:: Available records ::

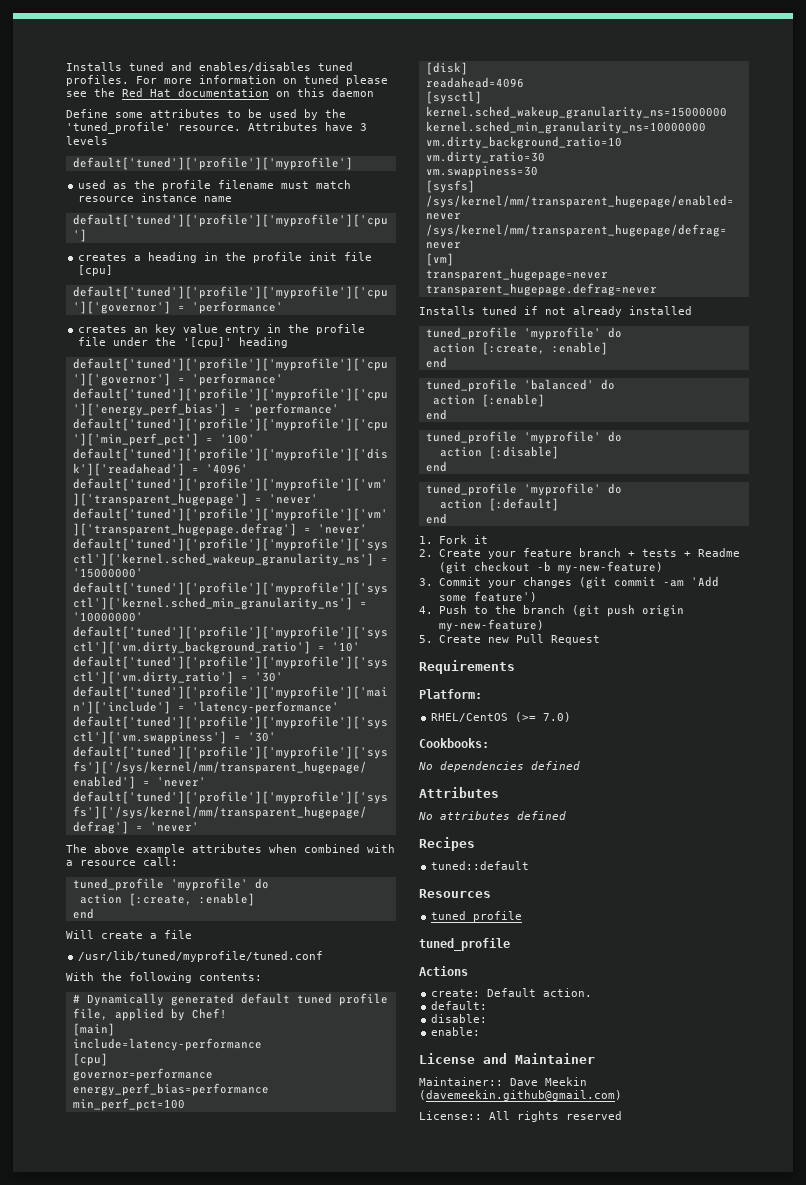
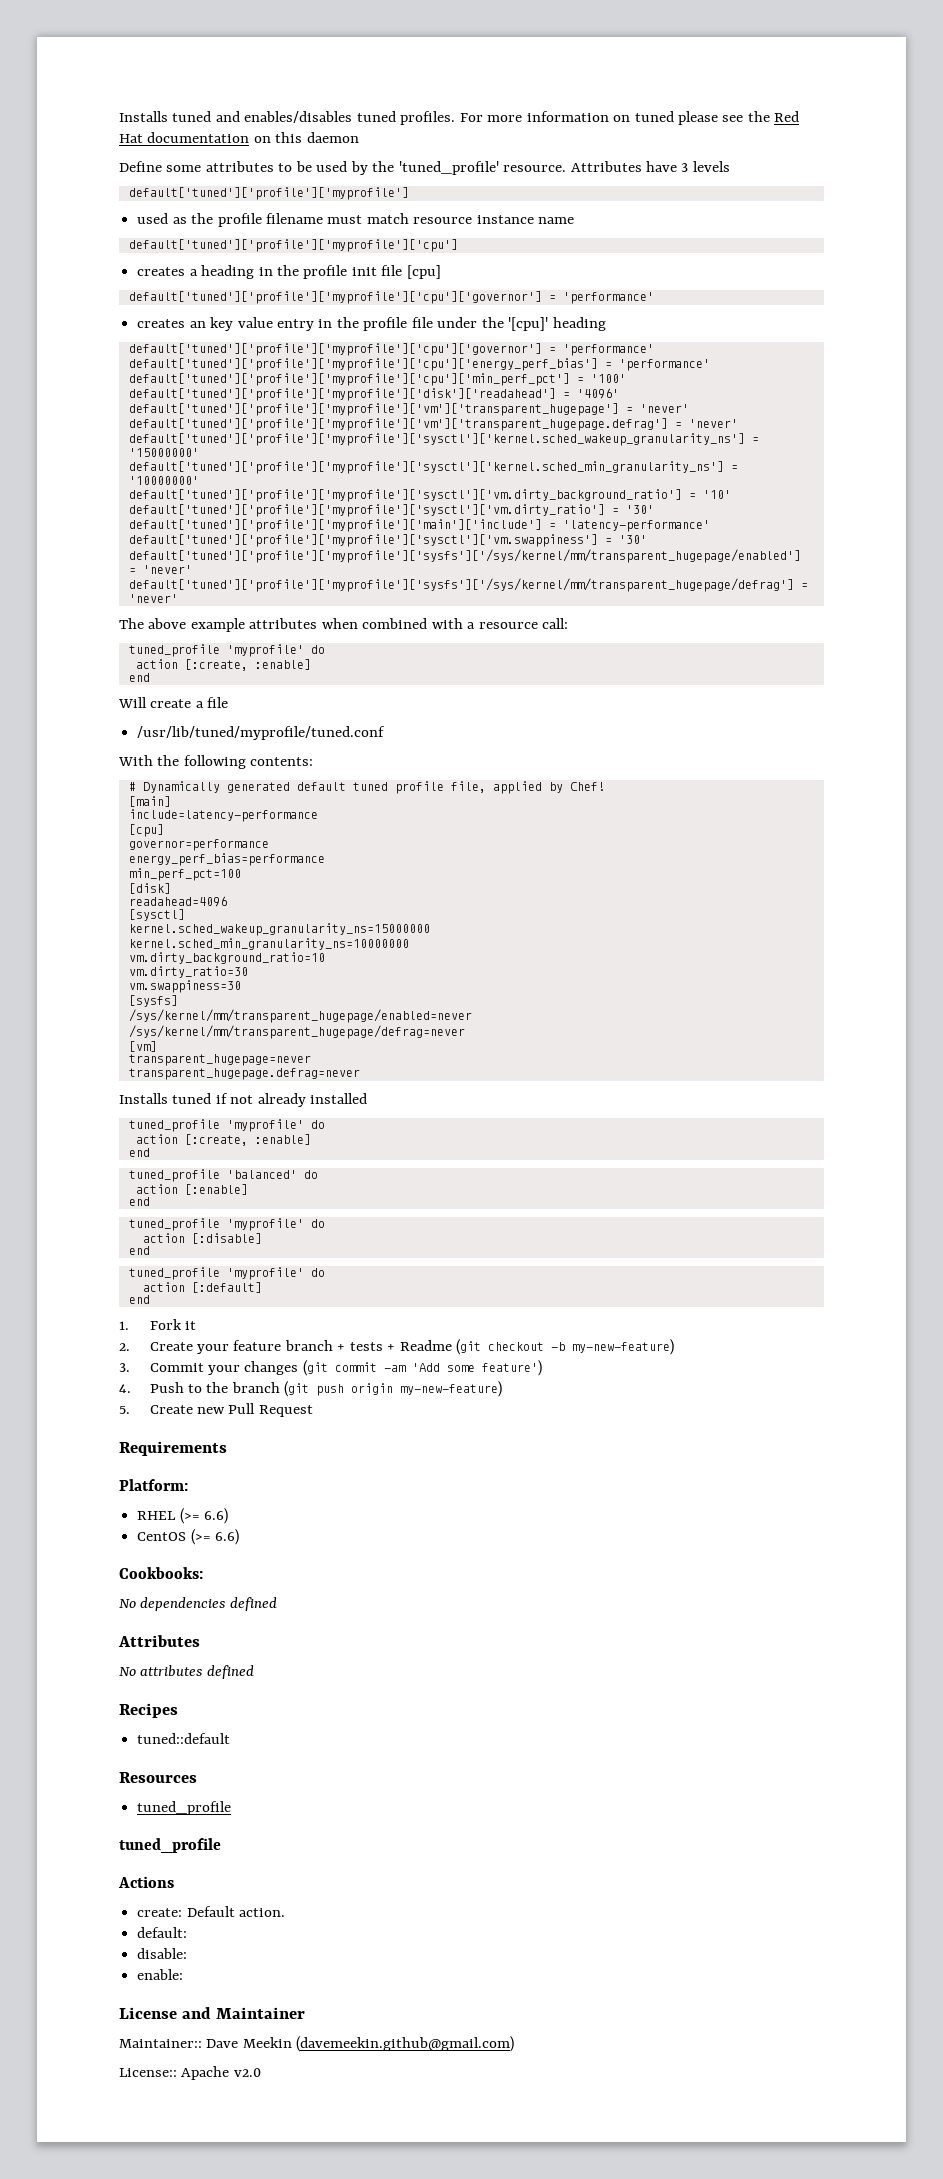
- RHEL/CentOS (>= 7.0)
+ RHEL (>= 6.6)
+ CentOS (>= 6.6)
- License:: All rights reserved
+ License:: Apache v2.0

:: What to work on ::
Output exactly the lines from the one with "RHEL (>= 6.6)" through the final line of the listing above.

:: Solution to this problem ::
+ RHEL (>= 6.6)
+ CentOS (>= 6.6)
- License:: All rights reserved
+ License:: Apache v2.0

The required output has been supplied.